### Problem details
Scan the records below, and wherever a line has the word "class", pull it out.
++++++++++++++++++++
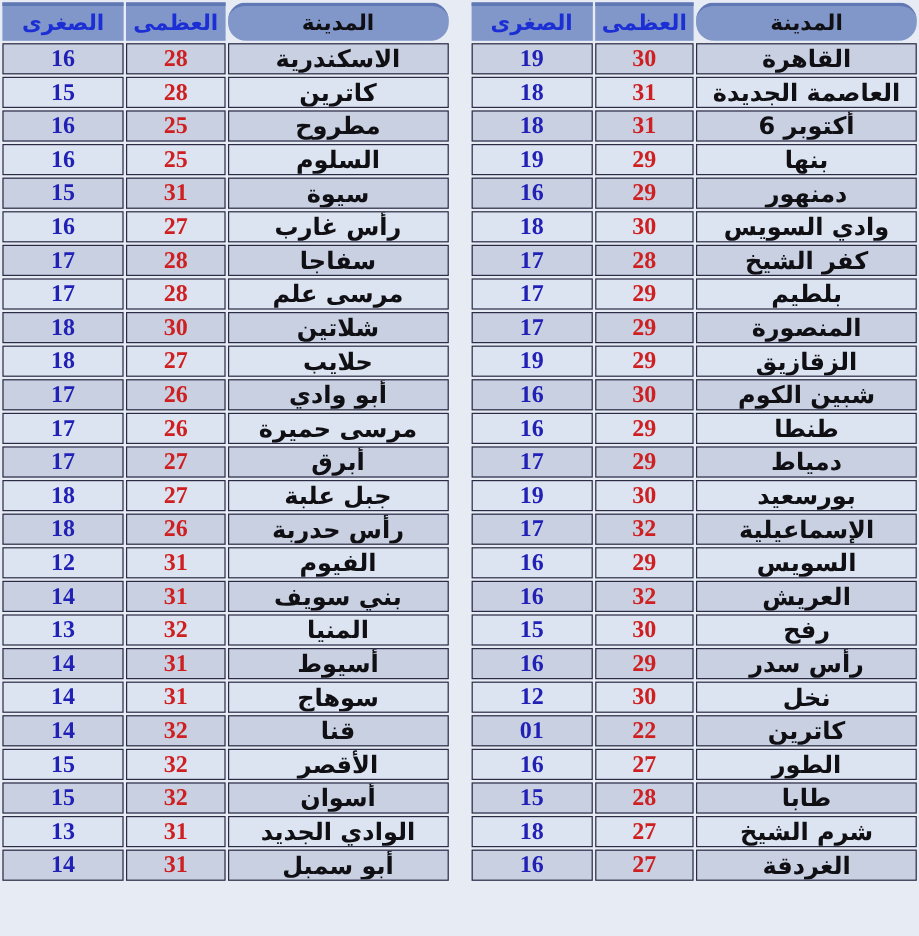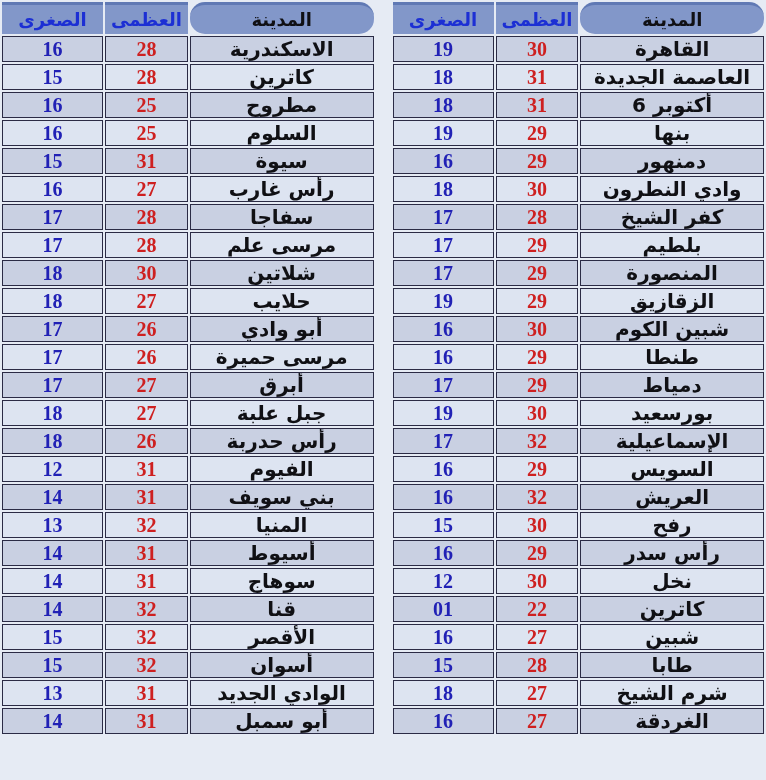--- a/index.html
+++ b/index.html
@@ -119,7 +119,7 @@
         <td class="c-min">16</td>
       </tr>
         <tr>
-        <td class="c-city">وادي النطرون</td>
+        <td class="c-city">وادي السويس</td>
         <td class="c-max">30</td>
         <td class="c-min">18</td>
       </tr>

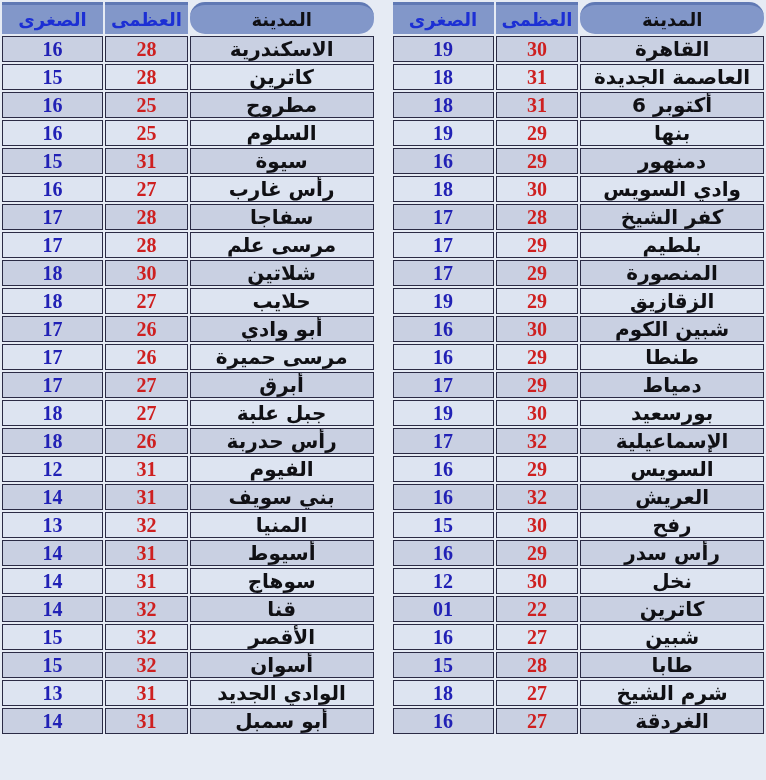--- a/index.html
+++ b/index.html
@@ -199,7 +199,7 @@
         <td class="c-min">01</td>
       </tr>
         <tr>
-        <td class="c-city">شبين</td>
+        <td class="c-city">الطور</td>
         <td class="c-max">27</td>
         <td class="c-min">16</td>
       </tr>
++++++++++++++++++++
### Answer for the task
         <td class="c-min">16</td>
-        <td class="c-city">وادي النطرون</td>
+        <td class="c-city">وادي السويس</td>
         <td class="c-max">30</td>
         <td class="c-min">18</td>
         <td class="c-min">01</td>
-        <td class="c-city">شبين</td>
+        <td class="c-city">الطور</td>
         <td class="c-max">27</td>
         <td class="c-min">16</td>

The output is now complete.